If Monroe was a brilliant comic actress, she was neither laughable nor comic, whatever idiotic role she had to play. What she created on screen or for the still camera was a word I found in Julia Kristeva’s writing about infantile laughter and the mother’s laughing face … The aura of Monroe’s face calls for this term: riant (laughing) loveliness that I relate as affect to the pathos formel of the Nympha, encoding a life force, a liveliness … Monroe offered neither the face of Garbo’s cold beauty nor cheap sexualisation. She created and projected the face of joy that was figured by half-closed eyes and mouth open in laughter … Proposing Marilyn Monroe as a riant pathos formel, the Nympha figure of life and loveliness, I escape the deadly triangulation Pollock, Monroe, Krasner that I posed at the start. Monroe-ness is indirectly discoverable and inscribed by the painter who might answer back to Julia Kristeva’s scepticism about laughter in women’s creation in what Lee Krasner, painting her way through grief and beyond what Prophecy had allowed to surface, I need to write another book. It will come from the other side of this coin where Monroe and Krasner might align, as creative women enabling us to image and to imagine difference in 1950s painting.
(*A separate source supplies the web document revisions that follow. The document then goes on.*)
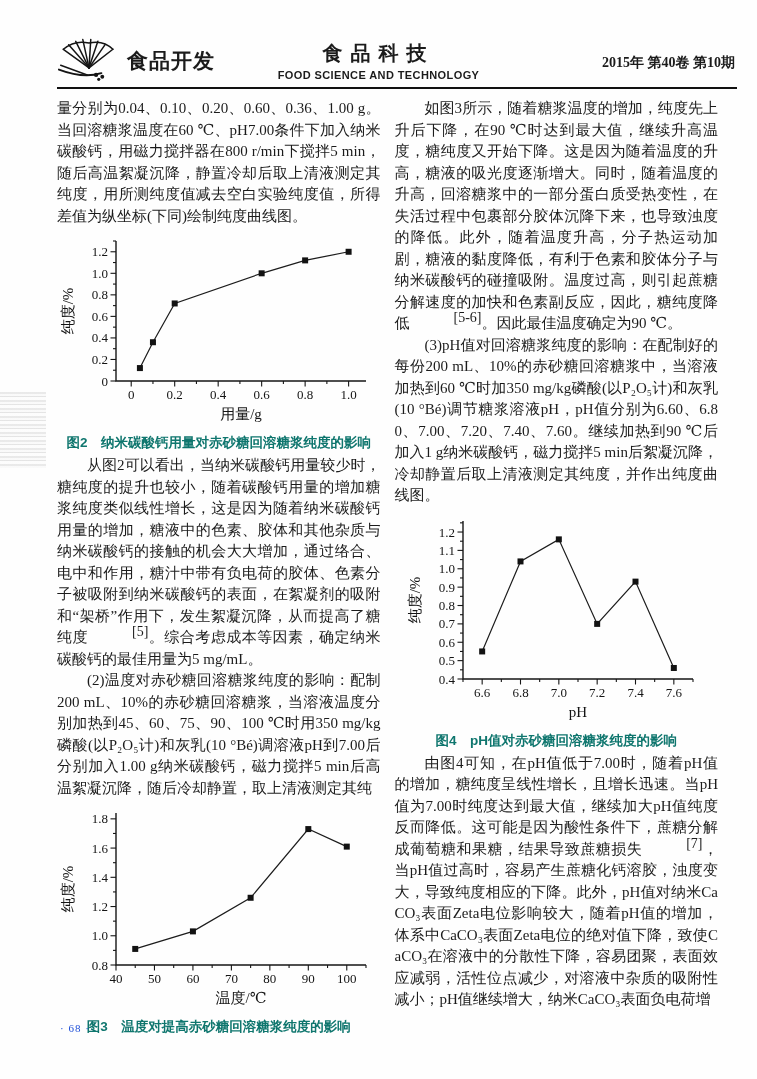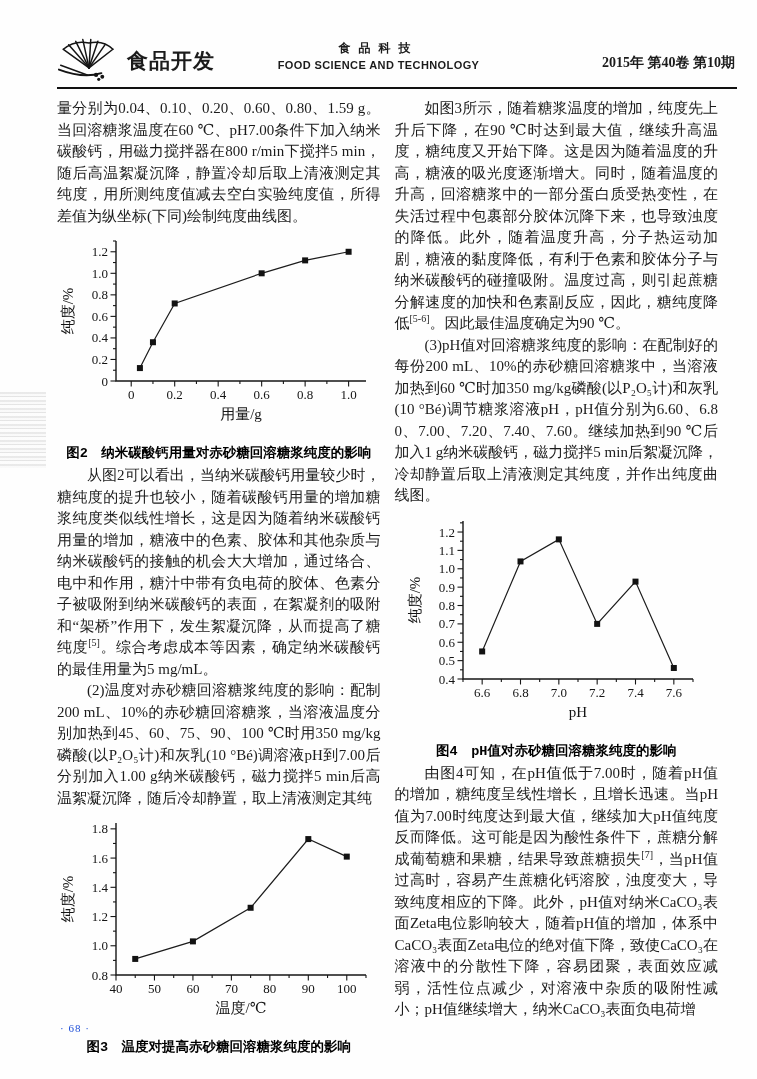"食品科技" .journal-cn { font-size: 12px -> 20px }
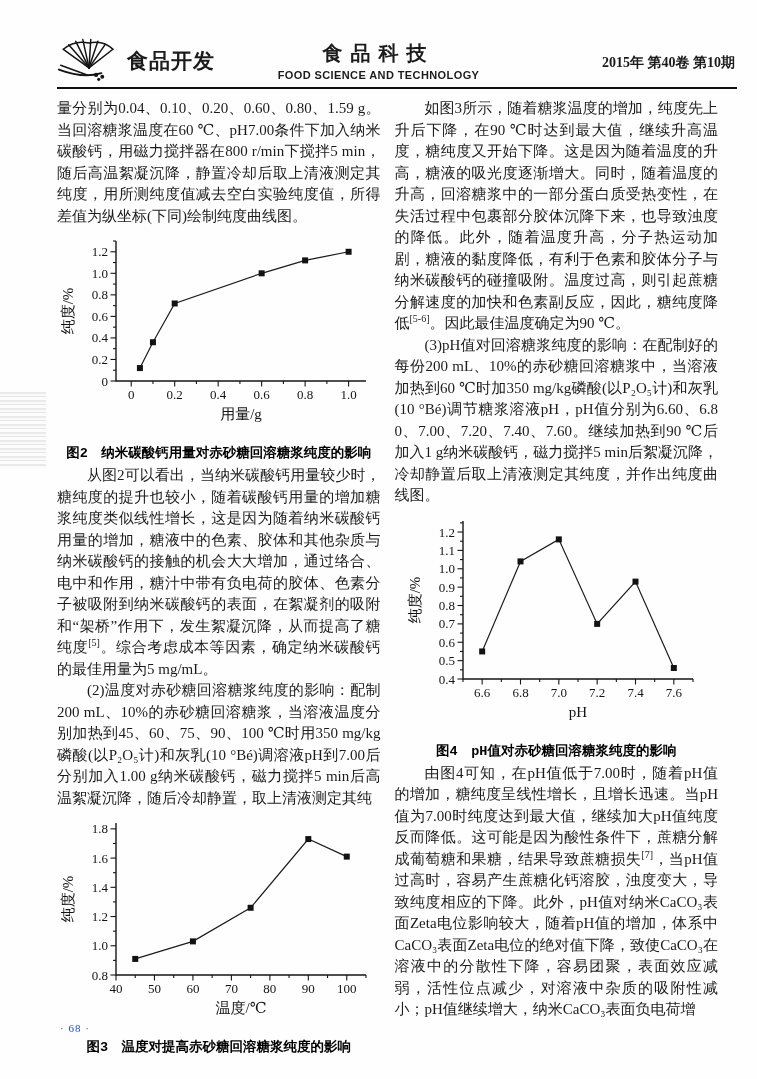"量分别为0.04、0.10、0.20、0.60、0.80、1.59" div.para { text: 0.80、1.59 -> 0.36、1.00 }
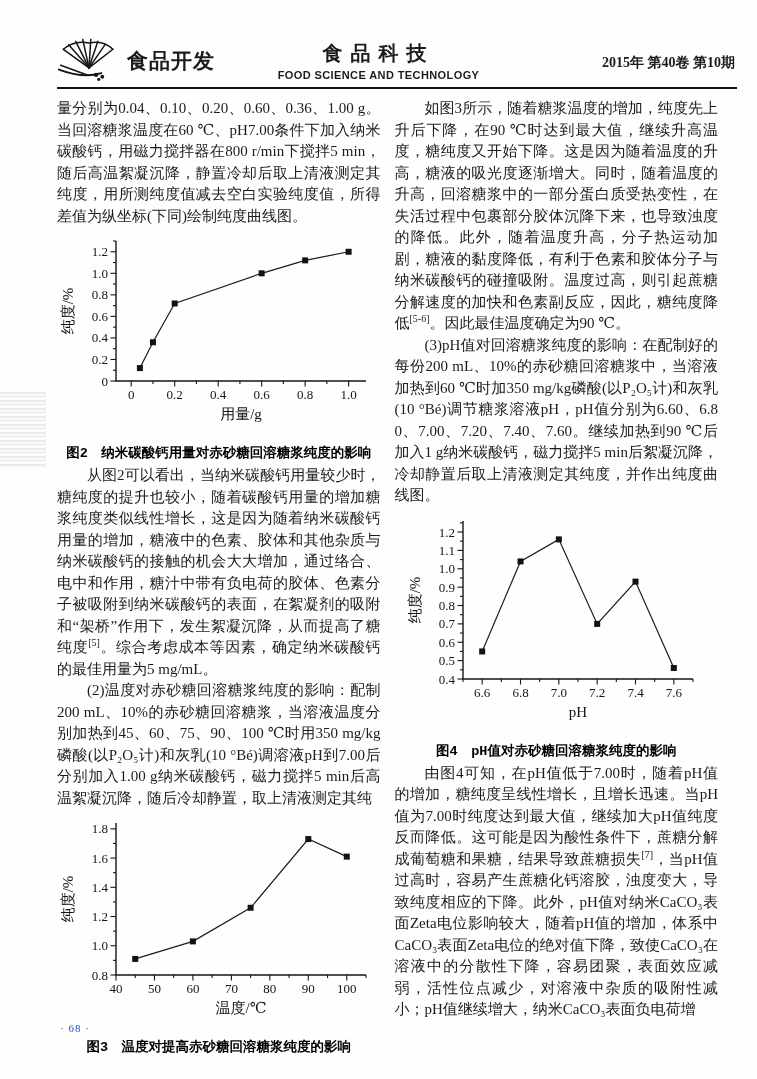"[5-6]" .para sup { font-size: 10px -> 14px; margin-left: none -> 44px }
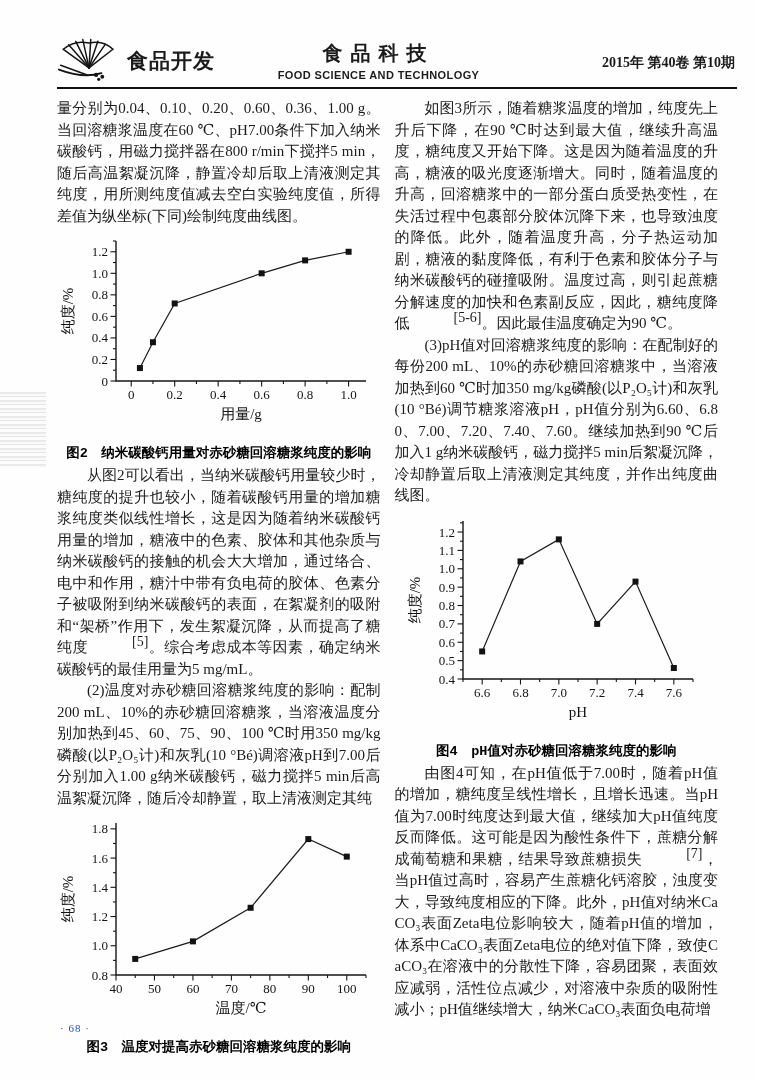"图2 纳米碳酸钙用量对赤砂糖回溶糖浆纯度的影响" .fig-caption { color: #000000 -> #0f766e; font-family: Liberation Mono, monospace -> Liberation Sans, sans-serif; margin-top: 15px -> 5px }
That ‘other book,’ as the author reveals in a footnote, is already in progress. In Monroe’s Mov(i)es: Nation, Gender, Performance, Griselda Pollock will “elaborate on Monroe’s creative conversations with and resistance to the dominant, even archetypal, phallocentric structuring of gender and fantasies of sexual difference in this decade in post-war US-America’s twin cultural capitals.”